Changing lives through seminary training

The Molines felt called to the field in 2008 when they joined with the Cameroon Baptist Convention and began serving at the Cameroon Baptist Theological Seminary. Tim says the CBC is great at planting churches, but they need help training leaders.

“There are over 1000 churches but only about 500 to 600 trained pastors,” Tim said. “We have a great opportunity to come alongside and multiply the number of trained ministers. Each year we have about 250 students and about 50 graduates. The potential for impact is tremendous.”

“Just being in the classroom, you see transformative things. Many of them may seem small,” Tim said. “It’s a short conversation, looking at a Bible passage, when for the first time a student sees how that passage is actually relevant and transformative to them and their culture and their situation. Students need to see the relevance to their culture to be able to fight ATR.”

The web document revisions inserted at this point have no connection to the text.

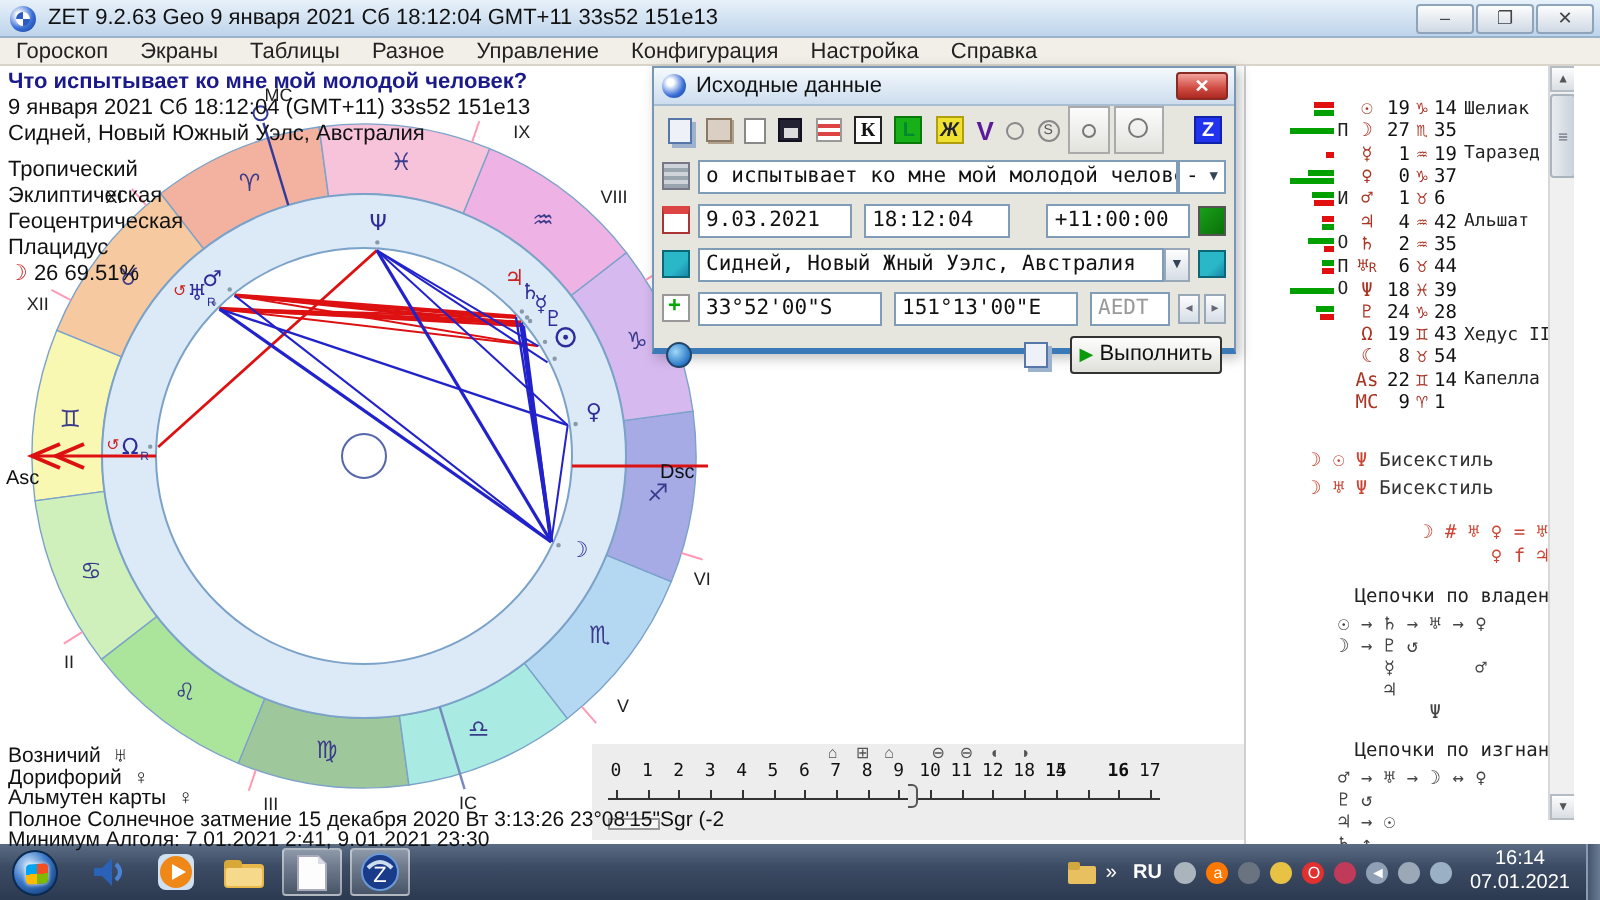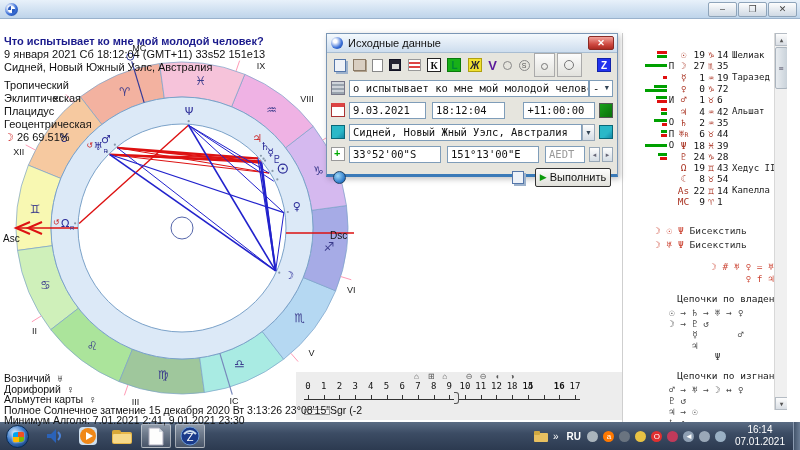"ZET 9.2.63 Geo 9 января" span { html: none -> <span>ZET 9.2.63 Geo 9 января 2021 Сб 18:12:04 GMT+11 33s52 151e13</span> }
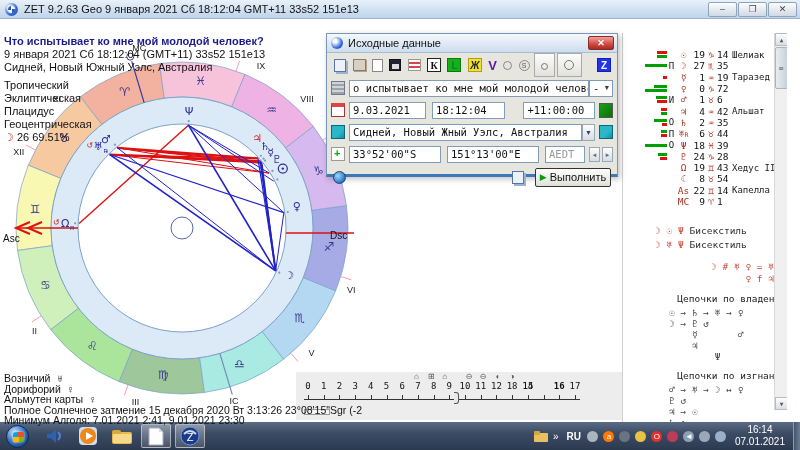"Гороскоп" div { html: none -> <div> <span>Гороскоп</span> <span>Экраны</span> <span>Таблицы</span> <span>Разное</span> <span>Управление</span> <span>Конфигурация</span> <span>Настройка</span> <span>Справка</span> </div> }
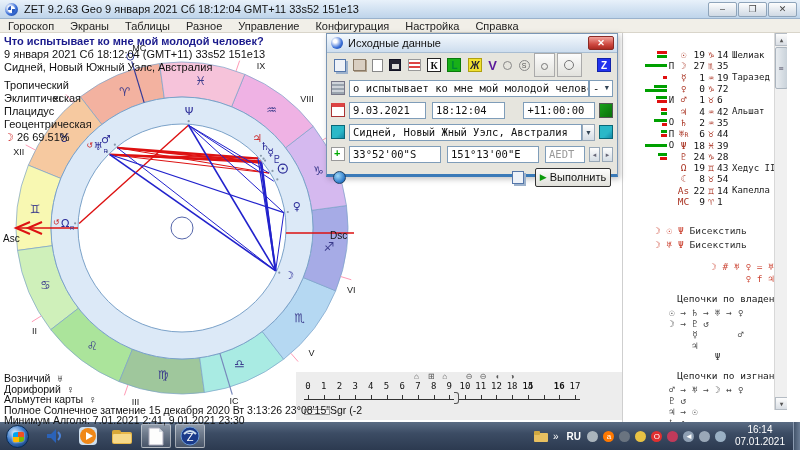"72" span.pmin { text: 72 -> 37 }
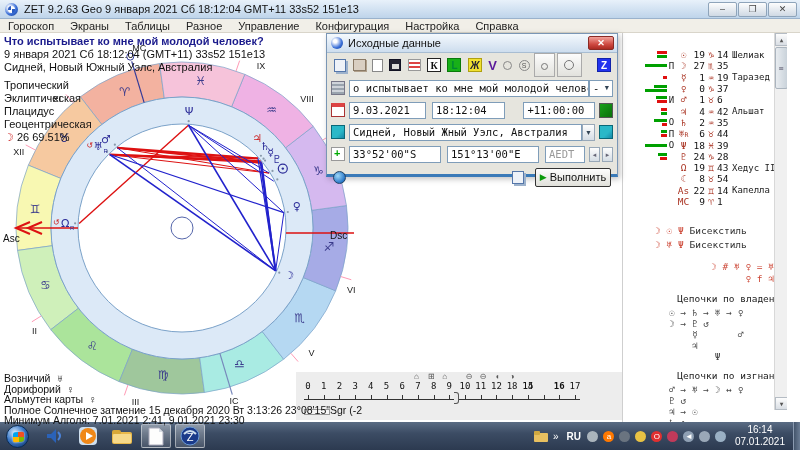"Плацидус" div { order: before "Геоцентрическая" -> after "Геоцентрическая" }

'My language doesn’t have any alphabet yet.'

The Molines aren’t the only ones facing challenges. Cameroon has more than 260 languages and most don’t have a Bible translation yet. One of Tim’s students said, “My language doesn’t have any alphabet yet.” Imagine trying to grow in your own faith and lead a church or ministry without a Bible in your own language. Bible translators often relay the story of people reading God’s Word in their language for the first time, who say, “Now I know that God loves me; he speaks my language.” CBTS is training Bible translators and every translation student has at least one class with Tim.

When the Molines return to Cameroon this summer for their next term, they hope to bring with them new coaching techniques to help the teachers multiply themselves. Tim says it’s hard to get teachers, and they are often short-staffed.

Even with the challenges, the Molines are still seeing the Holy Spirit work in the lives of those around them.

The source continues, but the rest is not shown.